UWS 1.1 alternative, WAIT

Thu Jun 5 07:58:20 PDT 2014

Hi Dave et al.

I am afraid that I am still not being convinced by the ?WAIT on more than a single specialised endpoint - it is in the spirit of keeping things as simple as possible, and not disturbing what is already established for a 1.1 update. I also think that avoiding redirects should not be an aim of any changes - redirects are in the original specification to make the interface a RESTy (with out being a zealot about it) and in most cases clients will automatically follow redirects.
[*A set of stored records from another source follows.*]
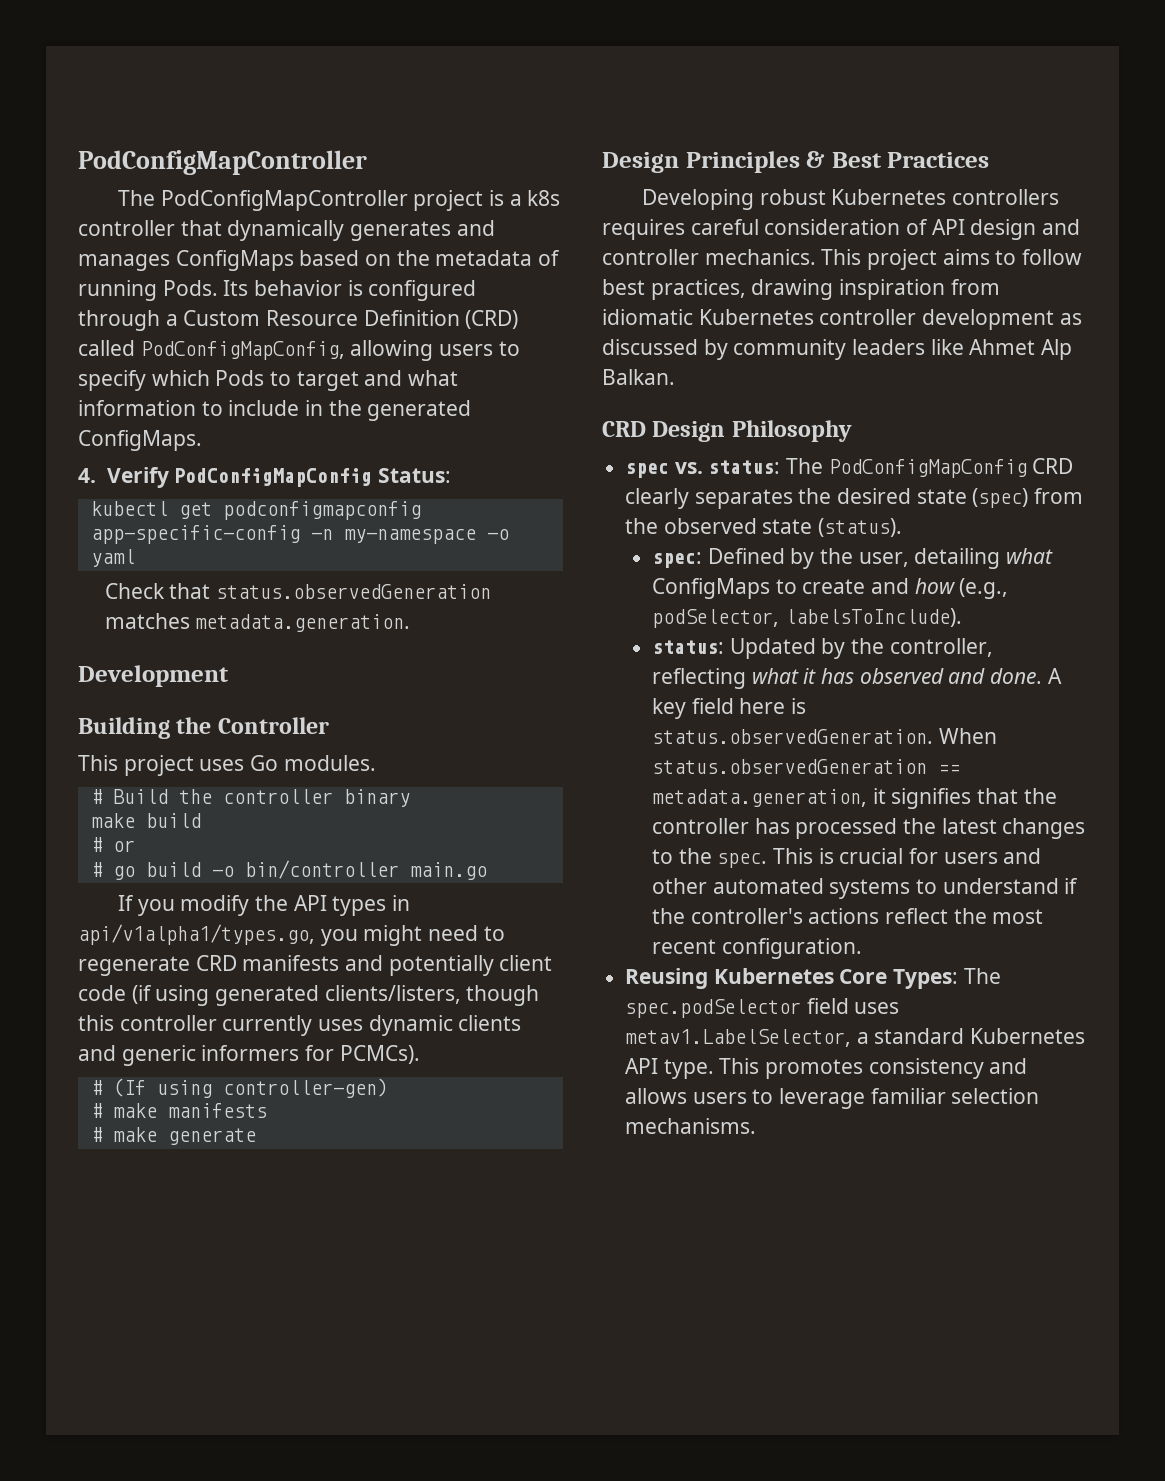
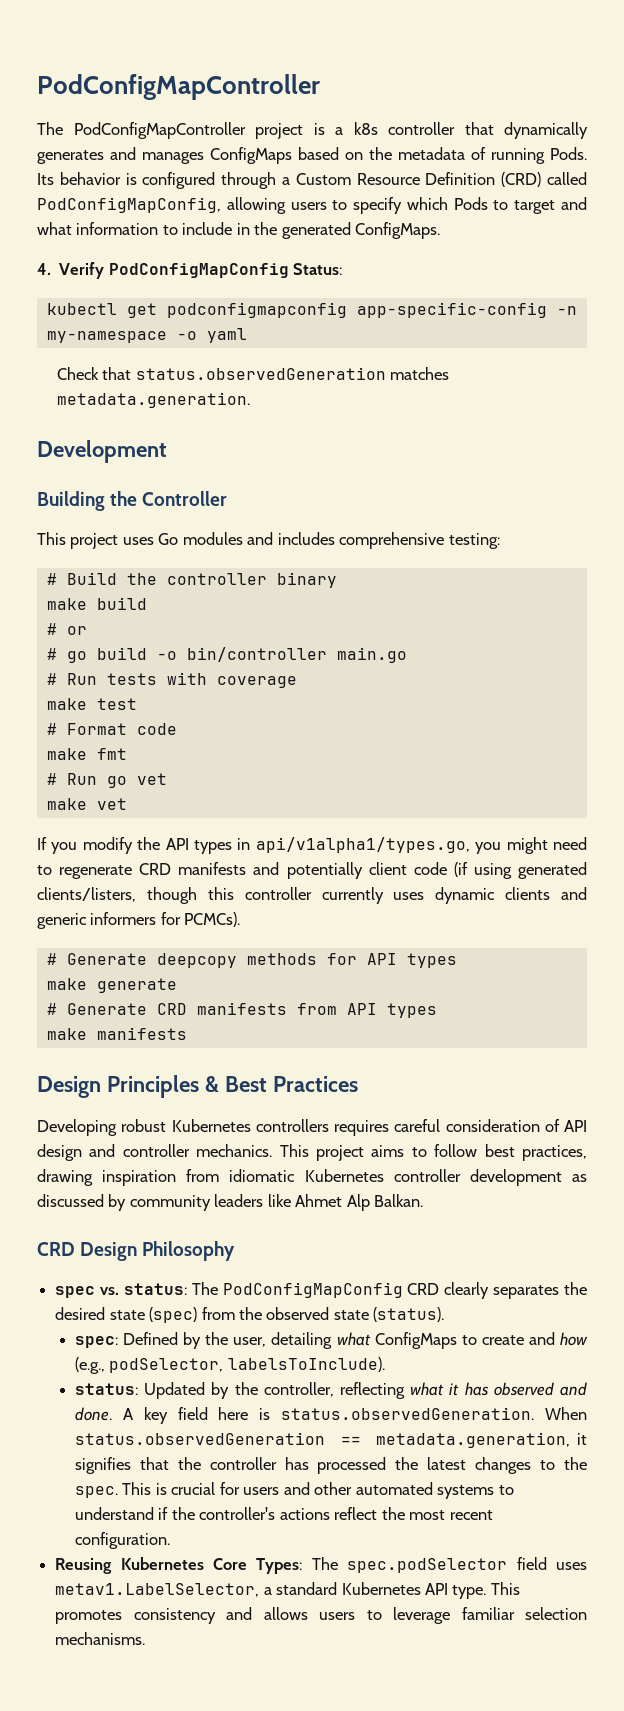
- This project uses Go modules.
+ This project uses Go modules and includes comprehensive testing:
+ # Run tests with coverage
+ make test
+ # Format code
+ make fmt
+ # Run go vet
+ make vet
- # (If using controller-gen)
- # make manifests
+ # Generate deepcopy methods for API types
+ make generate
+ # Generate CRD manifests from API types
+ make manifests
- # make generate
The original interface by having well defined responses for the various end-points with little or no conditionality means that some of the RESTy benefits (like cacheing) can be realised. 
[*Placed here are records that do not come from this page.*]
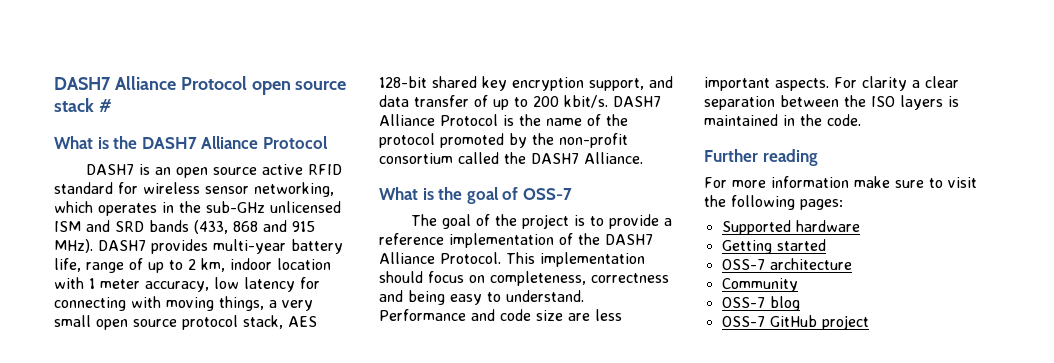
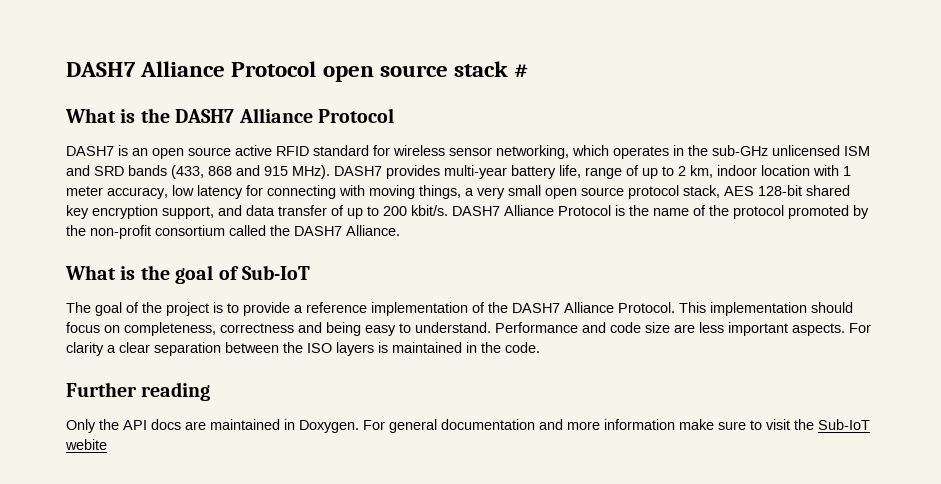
- What is the goal of OSS-7
+ What is the goal of Sub-IoT
- For more information make sure to visit the following pages:
- Supported hardware
- Getting started
- OSS-7 architecture
- Community
- OSS-7 blog
- OSS-7 GitHub project
+ Only the API docs are maintained in Doxygen. For general documentation and more information make sure to visit the Sub-IoT webite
On 2014-06 -05, at 14:14, Dave Morris <dave.morris at metagrid.co.uk> wrote:

> Hi Paul,
> 
> On 2014-06-05 07:56, Paul Harrison wrote:
> 
>> ... I believe that existing implementations on the client and server would need more extensive reworking in existing functionality, whereas the new end point could be “added in” as extra functionality, which seems more appropriate for a point change in the standard. I also think that for the client to deal with a mixed ecology of 1.0 and 1.1 servers is more difficult if you allow this behaviour on existing endpoints, rather than the simple 404 on the single endpoint if the block functionality is not there.
> 
> Allowing the WAIT param on _all_ the endpoints was something of a 'what if ..' thought experiment, and I haven't worked out all of the implications yet.
> 
> One of the advantages of allowing the WAIT parameter on the existing endpoints is that it avoids adding another redirect step. A GET to the /jobs/{jobid} endpoint with a WAIT would return the full job response, rather than requiring the client to follow a redirect.
> 
> Answers to some specific points below, but perhaps the pragmatic solution for v1.1 is to only allow the WAIT parameter on GET requests to the /jobs/{jobid} and /jobs/{jobid}/phase endpoints ?
> 
> This would seem to meet the majority of use cases while avoiding the potential side effects.
> 
> If we wanted to allow WAIT on any of the other endpoints, then there would be nothing preventing us from adding it in future versions.
> 
>> The ?PHASE=RUN is a command to the UWS to start the job if possible - however, if the UWS is busy then the job might just be QUEUED rather than immediately EXECUTING.
>> The client would probably want to behave differently in these two cases, and would prefer to know immediately which would mean that WAIT is superfluous for the initial POST.
> 
> I agree that in most cases the client would want the initial POST to return immediately. I which case, if they don't need to add the WAIT param the method would respond as normal.
> 
> However, there may be some clients who might want the initial POST to block for a short period, to catch things like a really simple SELECT in TAP, that complete within a few seconds.
> I which case, they could add the WAIT param, and if the query competes within the time limit they get a COMPLETED job in the response. 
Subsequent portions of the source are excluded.